How do we decide what our occupation will be and what we’re called upon to do? I went through a very rough decade in my 30s. My first pregnancy ended in a miscarriage. After I became pregnant again with my oldest child, he ended up being born prematurely with a range of health concerns that led to my first experience with a multi-month quarantine in 2013. When I was pregnant with my second child in 2015/16, they found a birth defect in utero at the 20-week ultrasound. After he was born, he needed surgery as an infant to, in the doctor’s words, “salvage his left kidney.” Like many people, I experienced serious bouts of postpartum mood disorder after both pregnancies, which included symptoms of anxiety, OCD, and even cognitive impairment. After my second child was born, my beloved father-in-law was diagnosed with a rare form of bile duct cancer. It was fairly advanced by the time it was diagnosed, and 18 months later (just three weeks after my second son’s major surgery), their grandfather died due to complications of his cancer.  He was only 65 years old and the kind of person who preferred to put the needs of his family, friends, and community ahead of his own.  

It became very apparent that as much as I appreciated working in a mission-oriented organization like Camber, the distance between strategy work and the lives I wanted to impact was just too wide of a gap for me to contend with. As I learned more about the world of grief and bereavement and how people navigate the types of personal suffering we face as human beings, the more I felt called to do something to alleviate the pain, even if I was not sure what that might even entail. As any good consultant would, I turned to my skills built in service of our social impact clients and started developing a landscape analysis. Consultants work with organizations to strategically identify and solve their problems, respond to their crises, and make difficult decisions. Why couldn’t we use similar approaches, tools, and frameworks in our own personal lives? I couldn’t get this idea out of my head. Why wasn’t personal strategic consulting and solution implementation a thing?

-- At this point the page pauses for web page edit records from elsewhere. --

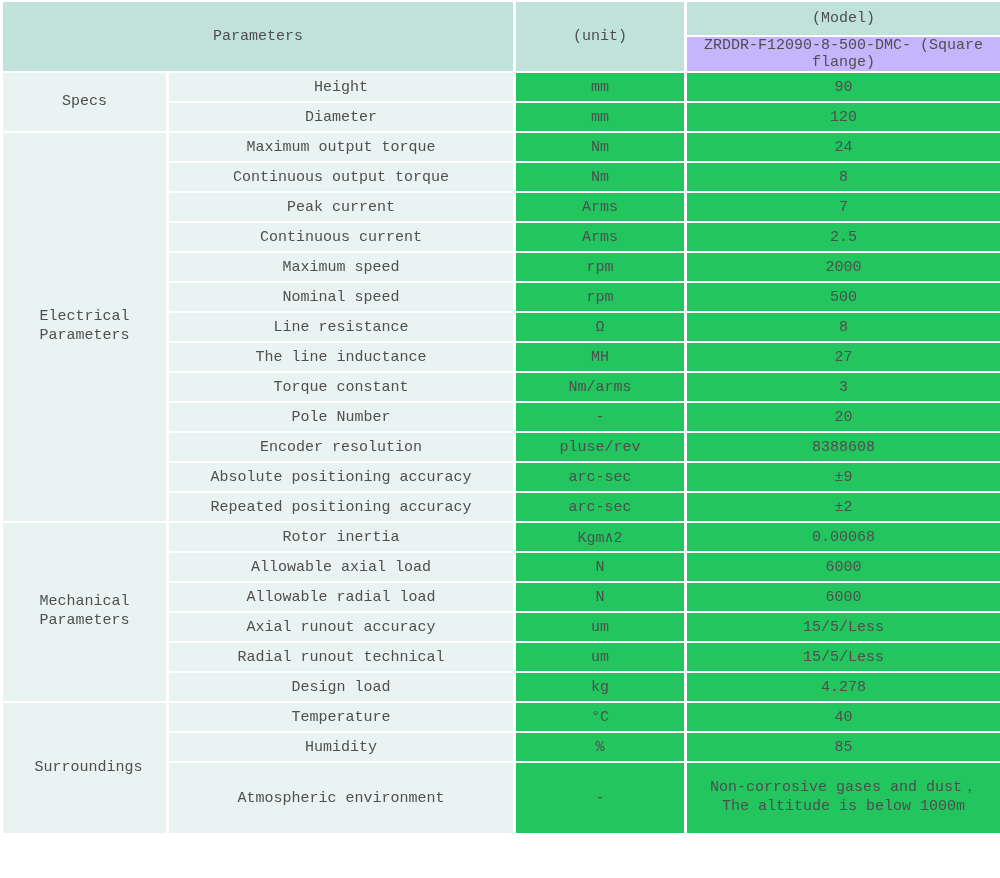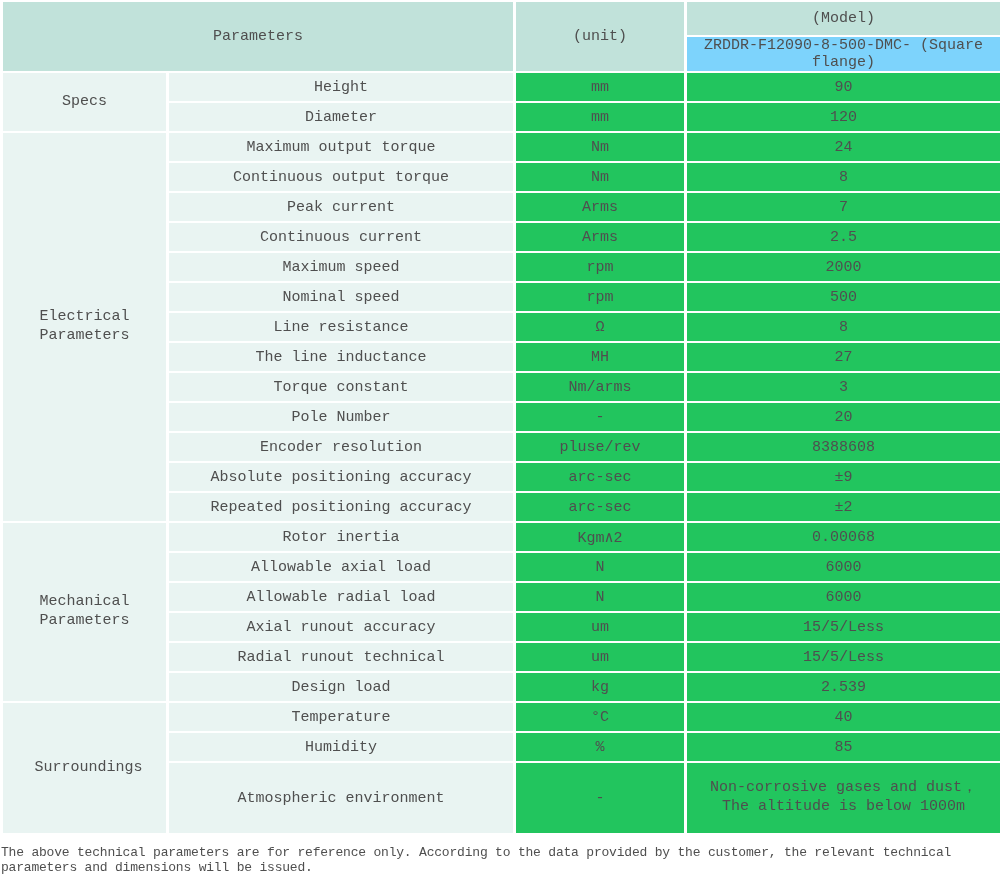--- a/index.html
+++ b/index.html
@@ -29,21 +29,21 @@
     vertical-align: middle;
     padding: 0;
     overflow: hidden;
   }
   td.hdr {
     background: #c1e2da;
     color: #404847;
     font-size: 17px;
   }
   td.model-sub {
-    background: #7dd3fc;
+    background: #c4b5fd;
     color: #404847;
     font-size: 14px;
     margin-left: 32px;
   }
   td.group-cell {
     background: #e9f4f2;
   }
   td.param-cell {
     background: #e9f4f2;
     text-align: left;
@@ -205,21 +205,21 @@
         <td class="value-cell">15/5/Less</td>
       </tr>
       <tr class="r">
         <td class="param-cell">Radial runout technical</td>
         <td class="unit-cell">um</td>
         <td class="value-cell">15/5/Less</td>
       </tr>
       <tr class="r">
         <td class="param-cell">Design load</td>
         <td class="unit-cell">kg</td>
-        <td class="value-cell">2.539</td>
+        <td class="value-cell">4.278</td>
       </tr>
 
       <tr class="r">
         <td class="group-cell" rowspan="3">
             <div class="group-label">Surroundings</div>
           </td>
         <td class="param-cell">Temperature</td>
         <td class="unit-cell">°C</td>
         <td class="value-cell">40</td>
       </tr>
@@ -230,14 +230,13 @@
       </tr>
       <tr class="r-tall">
         <td class="param-cell">Atmospheric environment</td>
         <td class="unit-cell">-</td>
         <td class="value-cell multiline">Non-corrosive gases and dust，
 The altitude is below 1000m</td>
       </tr>
     </tbody>
   </table>
 
-  <div class="footer-note">The above technical parameters are for reference only. According to the data provided by the customer, the relevant technical parameters and dimensions will be issued.</div>
 </div>
 
 </body></html>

That is why I started Banister Advisors. “Banister” is my father-in-law’s middle name (Jay Banister Laughlin), and our organization an homage to him and the way he lived his life in service to others. Our team has been growing steadily since the company was founded in July of 2018. We are just now getting to a point where I’m not playing all the roles anymore. Instead of running around and ‘playing all the instruments,’ I feel more like the conductor of a very talented orchestra. It’s a new and sometimes quite uncomfortable role for me. We’re creating efficiencies and trying to put people in the best place for everyone to succeed. I say to my team all the time, “Well, at my old consulting firm, we used to…” so the skills and wisdom from my time at Camber continue to be an enormous source of guidance and support to me and my team. We’re a client services business at our core, and at the end of the day, we’re helping our clients navigate some of the most difficult dilemmas and circumstance they will ever face.

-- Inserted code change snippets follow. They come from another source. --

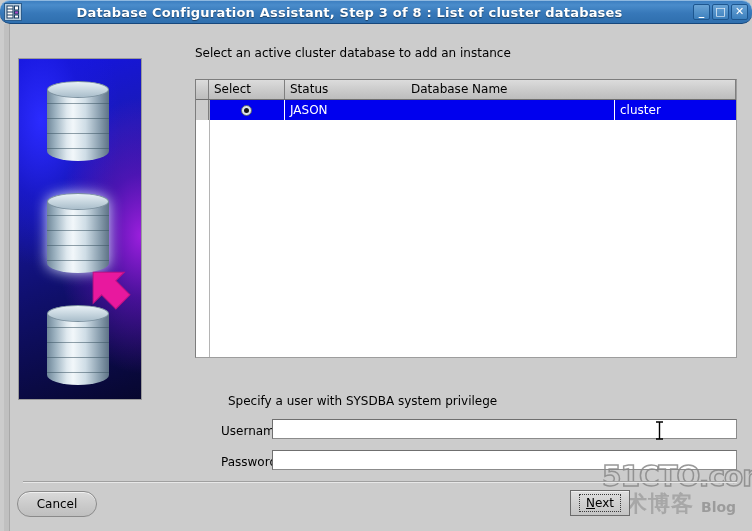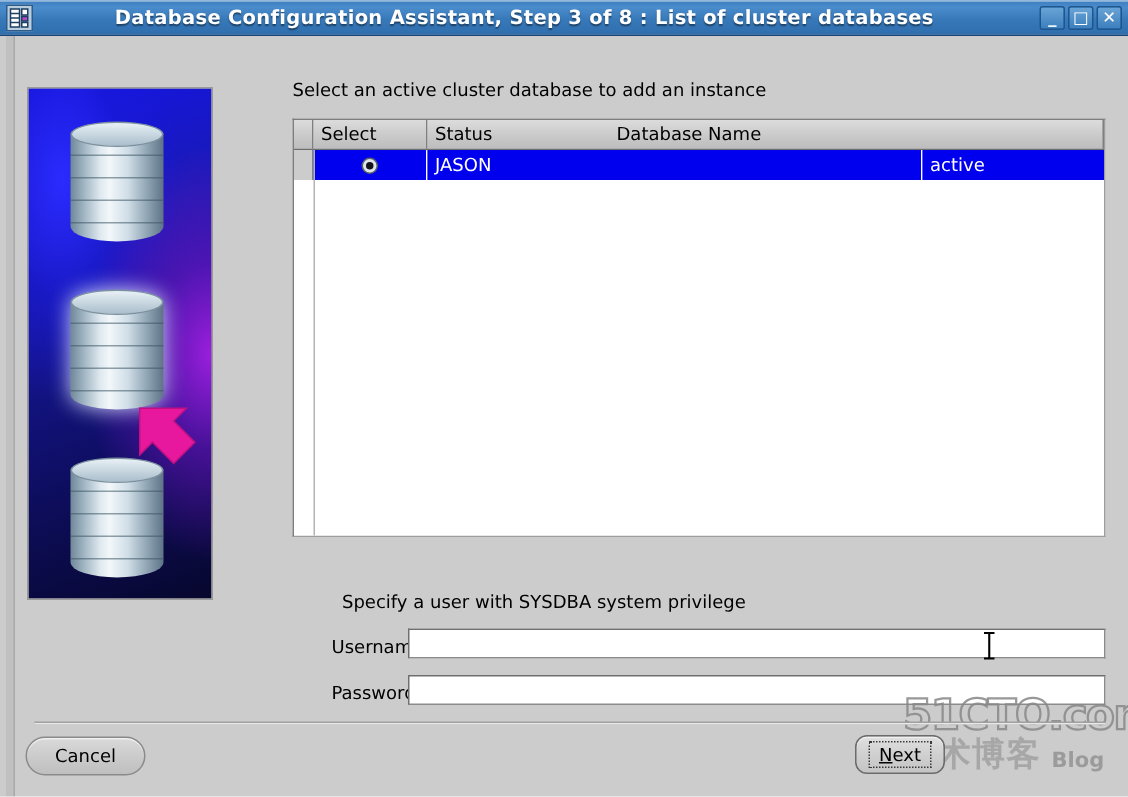--- a/index.html
+++ b/index.html
@@ -25,20 +25,21 @@
     position: absolute;
     left: 0; top: 0;
     width: 752px;
     height: 24px;
     background: linear-gradient(to bottom, #3d7fc1 0%, #4a8ccb 18%, #3778b9 55%, #2f6fae 100%);
     border-top: 1px solid #8fb9e0;
     border-bottom: 1px solid #16477c;
     box-sizing: border-box;
     display: flex;
     align-items: center;
+    border-radius: 10px;
   }
   .title-icon {
     width: 18px;
     height: 18px;
     margin-left: 4px;
     margin-right: 4px;
     flex: 0 0 auto;
     background: #b9cddd;
     border: 1px solid #2a5c8d;
     box-sizing: border-box;
@@ -157,21 +158,21 @@
     left: 66px;
     top: 198px;
     width: 56px;
     height: 56px;
   }
 
   
   .instruction {
     position: absolute;
     left: 195px;
-    top: 53px;
+    top: 46px;
     font-size: 12px;
     color: #000000;
     white-space: nowrap;
   }
 
   
   .tablewrap {
     position: absolute;
     left: 195px;
     top: 79px;
@@ -377,21 +378,21 @@
   .btn-help   { left: 107px; top: 491px; width: 80px; }
 
   .btn-back {
     left: 488px; top: 491px; width: 82px;
     border-radius: 13px 0 0 13px;
     gap: 7px;
     padding-right: 8px;
   }
   .btn-next {
     left: 570px; top: 490px; width: 60px;
-    border-radius: 8px;
+    border-radius: 0;
     border: 1px solid #6b6b6b;
     background: linear-gradient(to bottom, #e0e0e0 0%, #d0d0d0 50%, #c4c4c4 100%);
   }
   .btn-next .inner {
     border: 1px dotted #3a3a3a;
     padding: 1px 6px;
     line-height: 14px;
   }
   .chev {
     display: inline-block;
@@ -473,21 +474,21 @@
       <div class="th c-select">Select</div>
       <div class="th c-status">Status</div>
       <div class="th c-name">Database Name</div>
     </div>
     <div class="trow selected">
       <div class="td rowhdr"></div>
       <div class="td c-select">
         <span class="radio-on"></span>
       </div>
       <div class="td c-name">JASON</div>
-      <div class="td c-status">active</div>
+      <div class="td c-status">cluster</div>
     </div>
     <div class="tbody-filler"></div>
     <div class="grid-left"></div>
   </div>
 
   <div class="cred-label">Specify a user with SYSDBA system privilege</div>
 
   <div class="field-label lbl-user">Username:</div>
   <div class="textfield fld-user"></div>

Q: What are you most proud of?

I’m really proud of my family, my kids, and my company.  For Banister specifically, where we are right now three and a half years in is not something that has just happened easily. The pandemic has been tough on everyone, including early-stage businesses—in September 2021 we became a majority ‘pandemic business,’ with more than half our existence now having occurred during the Covid-19 era. We are now a core team of 16 people. Our number one investor is our own revenue. You know, it’s never going to be perfect. There are going to be [hardships] and successes, so many ups and downs, but I’m just enjoying the ride. I’m proud to be a service business that can be distilled down to a one-word mission: Help. One thing in common from both my father’s and mother’s Catholic working-class and farming cultures is not talking about yourself. You do not boast.  But sharing about the work at Banister is a very clean source of pride for me, because I’m proud of ‘us’ not ‘me.’